I'm taking prenatals (vitabiotics conception) and DH is taking the male version. Just hopign AF will show up soon! Desperate to get on a normal cycle!


----------



## Feb4th2011

I take folic acid every day, and I've been eating healthier. I'm really looking forward to spring so DS and I can get outside and get some walking in! Last weekend it got down to -42... pure insanity. We also have been making a list of things that we need to get down around our home before #2 arrives, making a list of items we will need to purchase for baby and saving money! That's about it for our prep work.


----------



## bellaxgee

Feb4th2011 

how long after your first did the pain start? I had my gallbladder removed when my daughter was about 5 months. And those 5 months I was in soooo much pain! I also suffer from IBS.


----------



## Feb4th2011

bell-

I actually had a really bad attack while pregnant, i think I was about 27 weeks. It was so scary... but the attack last year was when my little guy was 6 months. I had the gallbladder removed 2 weeks before his first birthday. I heard it happens a lot to woman who are pregnant for who have had kids. Like seriously!!! we don't have enough to worry about?!


----------



## molly86

Blueskygirl I was just wondering if you've had a period yet since having nexplanon removed. I had mine out 4 weeks ago today and I'm getting impatient now. Even though we're not trying yet I want my body to settle into a routine ASAP. Also I started taking folic acid as soon as I had mine removed. But I only remember to take it bout half the time. Need to get better at that!


----------



## smawfl

Hi Ladies

Can I join you please? We have a DD, who is 17 months old and WTT our second child :)


----------



## Blueskygirl

Hi smawfl, welcome!

Molly, I had my nexplanon removed just under 3 weeks ago and still waiting on my first period since having it removed. I'm getting really impatient for it too, I even did a pregnancy test yesterday as I've had sore boobs for about a week and not since of AF yet! It was a BFN, which is fine by me, I definitely want to have the whole of our house deposit saved before I get pregnant but it's always fun to POAS  

I go away with work for several nights a week and I don't take the folic acid with me so I'm only actually taking it about 3 days a week. I will get better at that in around May I guess.


----------



## tinkerbelle93

Hi girls :) Can I join? I have a 26 month DS and hopefully I will have my copper coil removed around july time so we can start ttc 2! xx


----------



## Eline

Welcome smawfl and tinkerbelle! You have such a lovely profile pic tinkerbelle!


----------



## VictoriaP86

Welcome ladies! There sure are a lot of us all going to be moving to ttc together which is great!

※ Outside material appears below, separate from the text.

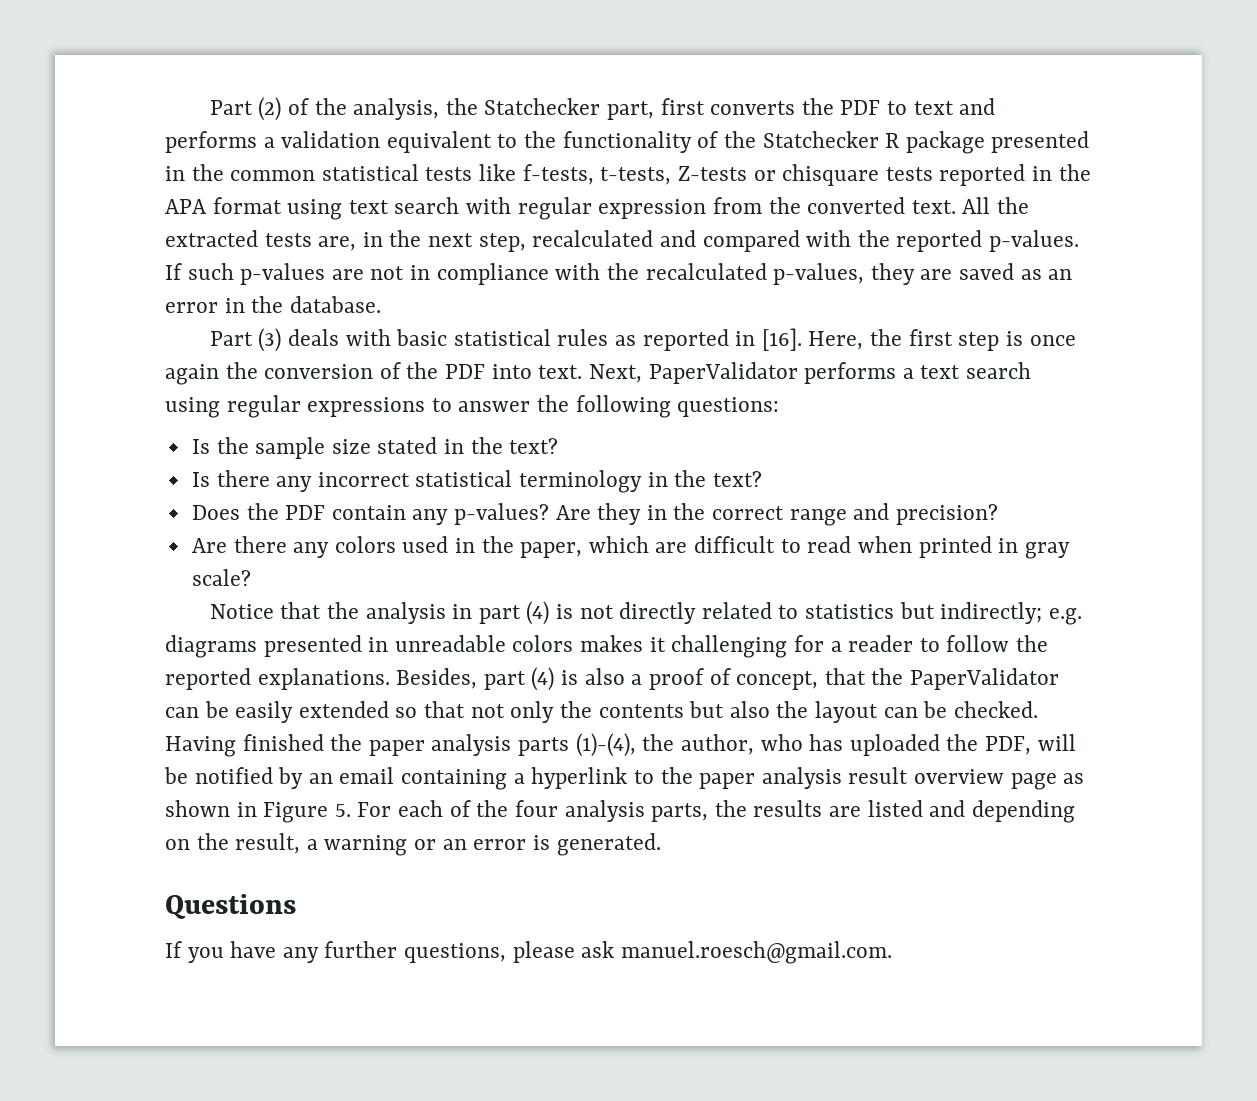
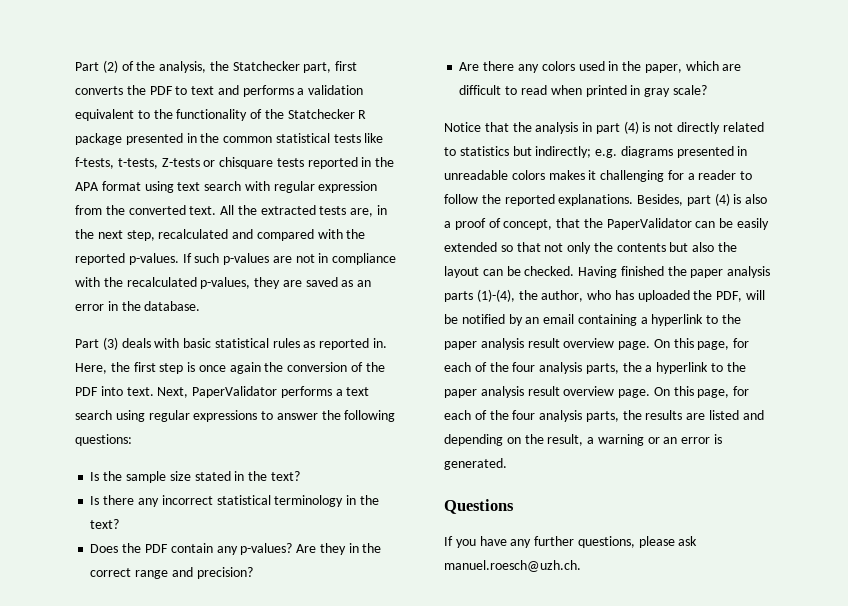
[735,328,802,351] in [16]. -> [373,338,388,348] in.
[1010,773,1085,790] [165,800,392,823] page as shown in Figure 5. For -> [618,338,750,350] [444,362,746,374] [444,386,750,398] page. On this page, for each of the four analysis parts, the a hyperlink to the paper analysis result overview page. On this page, for
[620,941,892,964] manuel.roesch@gmail.com. -> [444,560,581,572] manuel.roesch@uzh.ch.

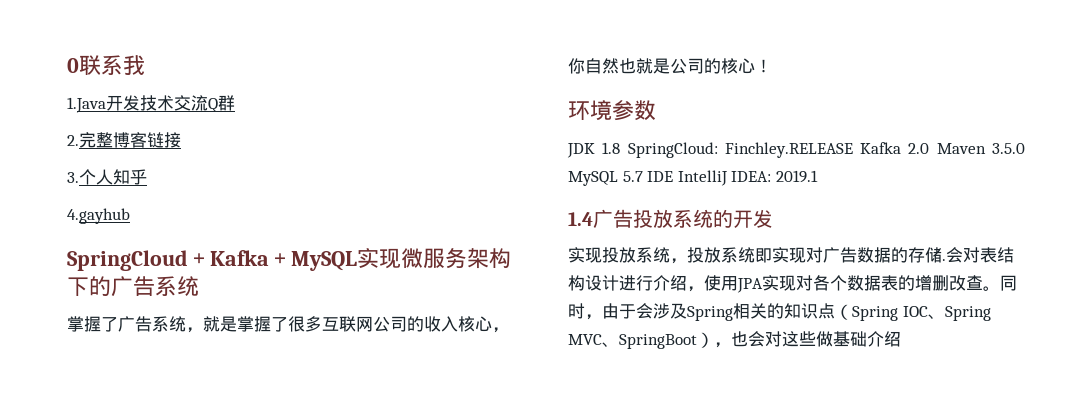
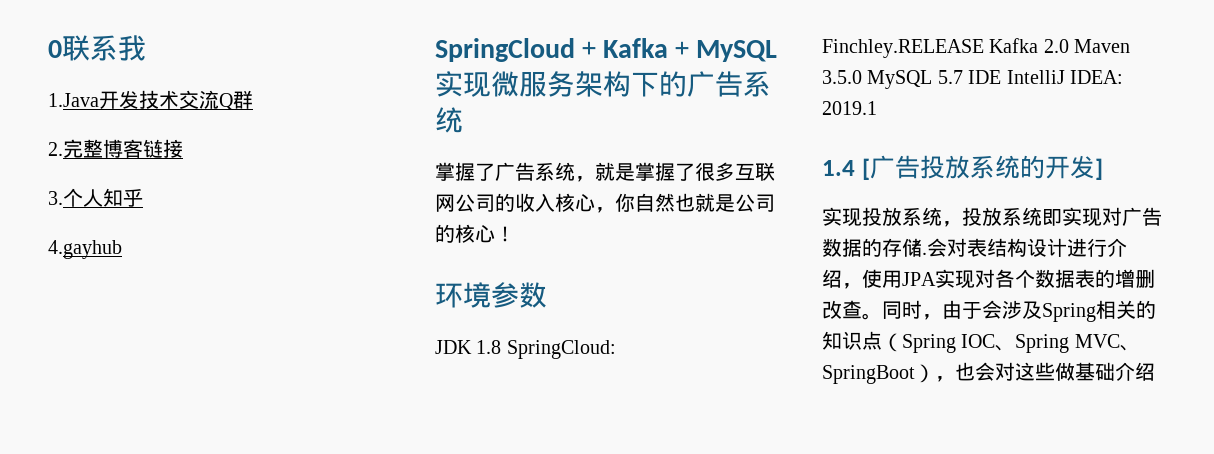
(593, 219) none -> [861,158,870,180] [
(773, 218) none -> [1094,158,1103,180] ]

I must admit though that I'm feeling a bit fed up, it's so close now that the time is dragging and annoying me! Jan and Feb flew by but March is going so slowly I just want to start trying and the two and a half pill packs that I have left annoy me every morning! Sorry for being grumpy when everyone is happy and excited but needed to get my grumpiness off my chest! X


----------



## tinkerbelle93

VictoriaP86 said:


> Welcome ladies! There sure are a lot of us all going to be moving to ttc together which is great!
> 
> I must admit though that I'm feeling a bit fed up, it's so close now that the time is dragging and annoying me! Jan and Feb flew by but March is going so slowly I just want to start trying and the two and a half pill packs that I have left annoy me every morning! Sorry for being grumpy when everyone is happy and excited but needed to get my grumpiness off my chest! X

I know the feeling of impatience too! I also agree March seems to be dragging by much more than January and February did. Hopefully April and May will fly by I'm just trying to stay busy in the meantime! xx


----------



## Blueskygirl

Victoria I know exactly how you feel. My best friend announced she was pregnant back in December and this crazy change occurred in me where I was so broody, I was dreaming about babies and I'd wake up and google stuff about babies. It was really mad as before then I'd know I'd wanted to start trying for a baby this year or next year but when this crazy broodyness came over me I was so frustrated at the thought of having to wait. I'd thought we might starting TTC in April and when my DH said we really needed to wait until July so that we will have bought a house and be secure in that respect I got really annoyed and grouchy about it.

The mad crazy broodyness has gone now fortunately so I'm more relaxed about waiting a few more months so that I know I'm in a position to hopefully take a year off work whenever we are blessed with a baby. I'm sure once we start TTC I'll go mental again and be thinking about it non-stop!...that's what this forum is for! So we can be mental without our friends and family knowing!


----------



## VictoriaP86

Blueskygirl said:


> ..that's what this forum is for! So we can be mental without our friends and family knowing!

:thumbup: haha, I like the way you put that! Actually put a smile on my face today which was well needed so thank you!

I know it is for the best to wait as if we wait until July we will comfortably be financially ready for me to take a year off work at least but some days I wake up in the morning like a crazy, irrational, broody nutcase and today was one of those days! Think hd was glad that I have taken myself off to bed to wake up tomorrow feeling normal again hopefully!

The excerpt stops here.